Não são, de facto, escassas, os poemas e as canções que em sua linha básica abordam a história deste tema: uma mulher, amiúde rica, encontra um homem cigano, ou conjunto deles, e decide fugir na graça do seu encanto, sendo posteriormente perseguida por pai ou marido. Contudo, aqui observamos como de irlandês pouco ou nada esta canção tem, não obstante quem a compôs, pois histórias como esta têm a sua substância em diversos episódios e lendas ocorridas e com ligação à Escócia. A hipótese do rio Clyde, atrás exposta, ganha assim uma nova vida. 
Não dizemos que a Irlanda se expurgou do povo cigano durante séculos, mas a verdade é que, naquelas épocas, os seus números seriam muito escassos na ilha, se não mesmo inexistentes. O caso escocês é bem diferente, já que muitas canções com estes peculiares elementos parecem remontar ao país de Robert, The Bruce. O texto mais antigo em que tal canção parece ser baseada data do século XVII, e até esse exibe fontes passíveis de serem remontadas ao século XVI. Temos, por isso, uma canção simples da nossa era a carregar em si uma pesada e rica herança. 
O ponto histórico de maior relevo surge precisamente quando se verifica que um dos antecedentes do "The Raggle Taggle Gipsy" foi publicado sob o nome de "The Gypsy Johnny Faa" ("Johnny Faa, o Cigano"). Muitos autores e estudiosos acreditam que a canção conta a história de tal personagem com uma veracidade deveras credível. Trata-se de uma balada melancólica que não foge muito do guião já citado, mas por se referir a uma individualidade real adquire outra profundidade. Ora, Johnny Faa foi nem mais nem menos do que o "Rei dos Ciganos", autoridade essa concedida pelo próprio Rei Jaime V em 1540, tornando-o assim o soberano entre todo o povo cigano que habitava na Escócia. Curioso é verificar como historicamente Faa surge cotado como o "Rei dos Egípcios" (em inglês "The King of the Egyptians", onde facilmente se compreende a corrupção linguística para "Gypsys", ou seja, "ciganos", remetendo assim as suas origens ao longínquo Egipto). Conta a lenda que Faa apaixonar-se-ia e de seguida fugiria com a condessa de Cassillis, Escócia, sendo contudo capturados ambos pelo esposo da nobre senhora e Faa condenado assim ao enforcamento.
Em todo o caso, parece ser este o alinhamento por detrás de todas as outras canções e poemas que ao longo dos séculos surgiriam, não obstante o facto de esta terminar com um final feliz. Essa foi, aliás, a intenção confessada pelo próprio Maguire: a de compor uma canção irlandesa (agora duvidamos um pouco dessa expropriação) que não tivesse um fim pesaroso e triste. O desafio fora-lhe lançado numa roda de amigos e o autor cumpriu-o como o soube.
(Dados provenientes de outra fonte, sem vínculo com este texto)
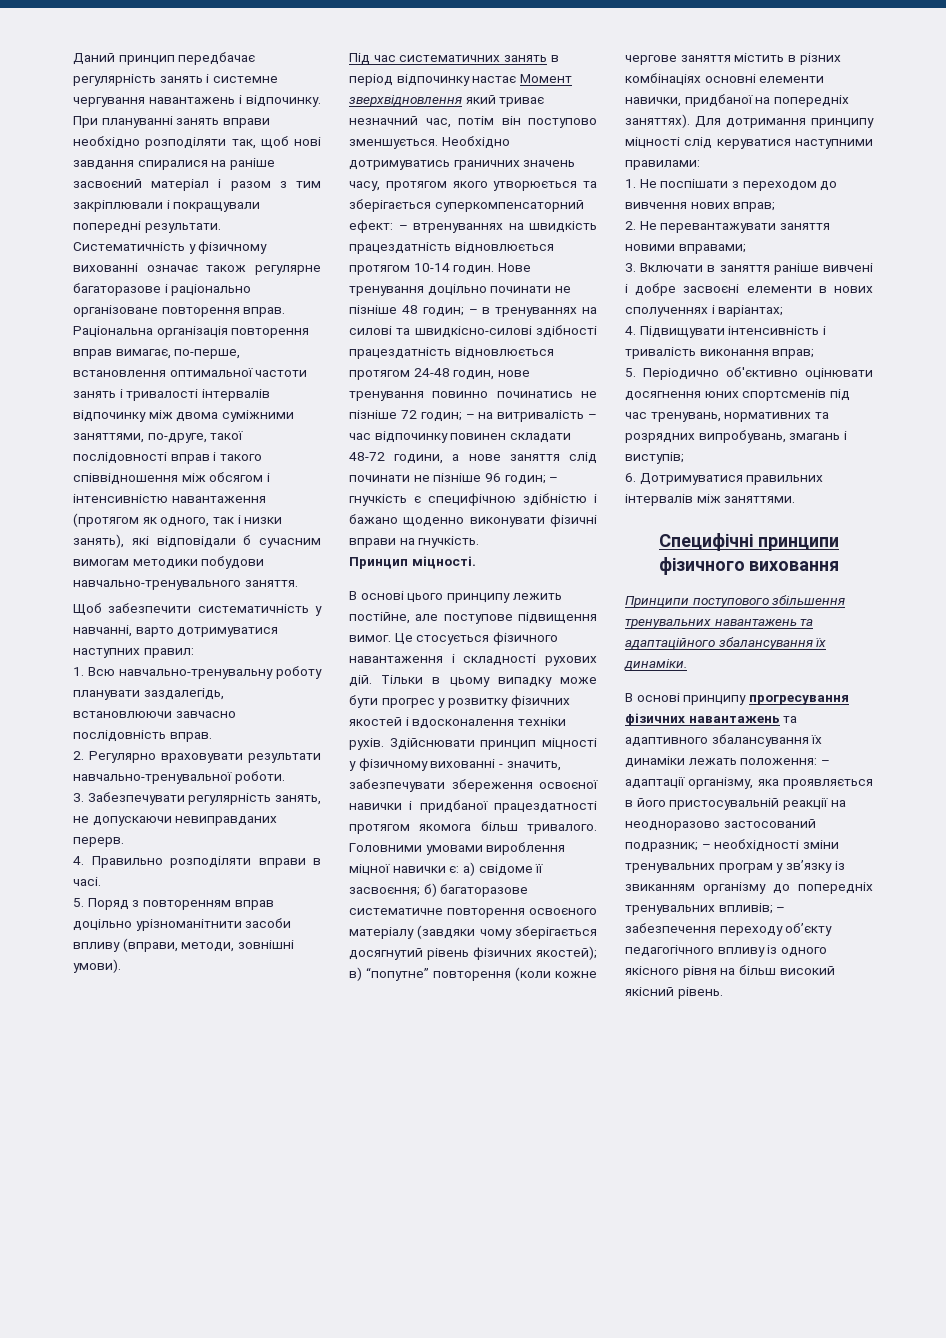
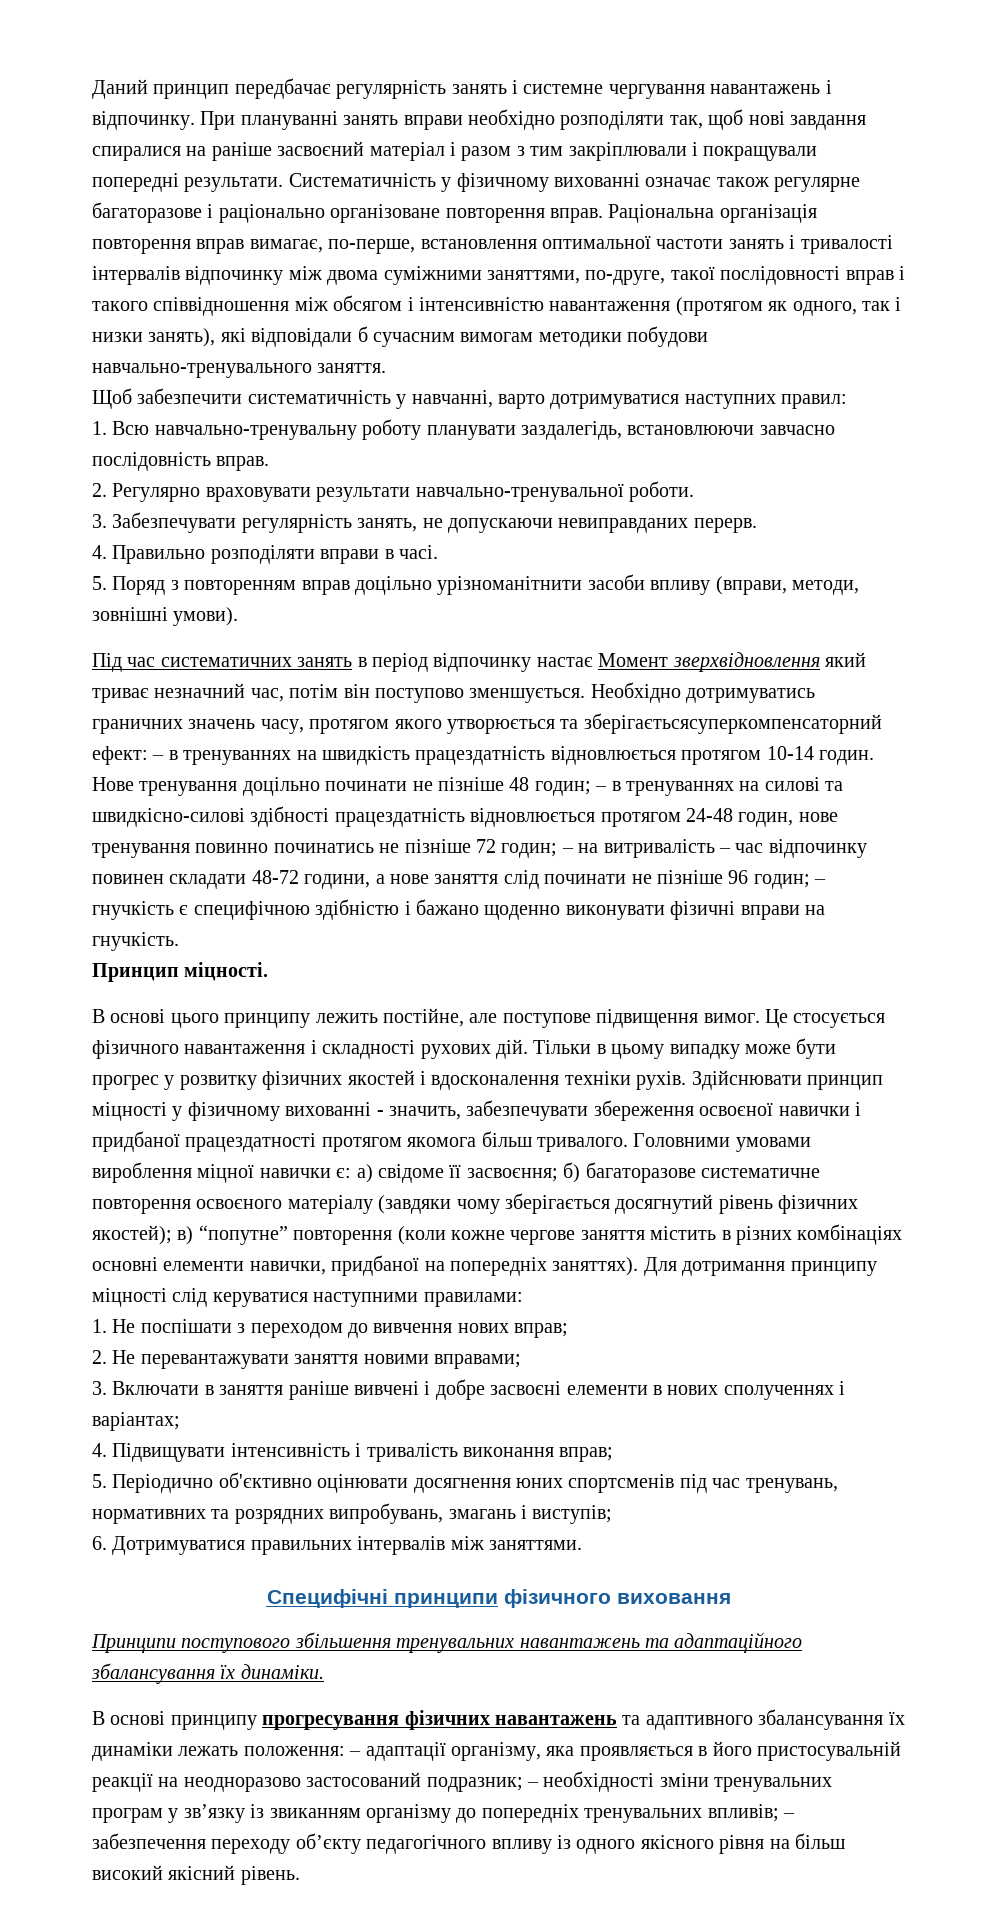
- Необхідно дотримуватись граничних значень часу, протягом якого утворюється та зберігається суперкомпенсаторний ефект: – втренуваннях на швидкість працездатність відновлюється протягом 10-14 годин.
+ Необхідно дотримуватись граничних значень часу, протягом якого утворюється та зберігаєтьсясуперкомпенсаторний ефект: – в тренуваннях на швидкість працездатність відновлюється протягом 10-14 годин.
quinta-feira, 12 de janeiro de 2017

O MELRO


Oh, melro no arbusto, 
és feliz onde o teu ninho está. 
Ermita que nenhum sino tange, 
doce, leve, sereno é o teu canto!


Anónimo (por volta do séc. VII). (1)






(Versão de Pedro Belo Clara a partir da tradução inglesa de Kuno Meyer, em "Irish Verse, An Anthology by Bob Blaisdell" - Dover Publications, 2002)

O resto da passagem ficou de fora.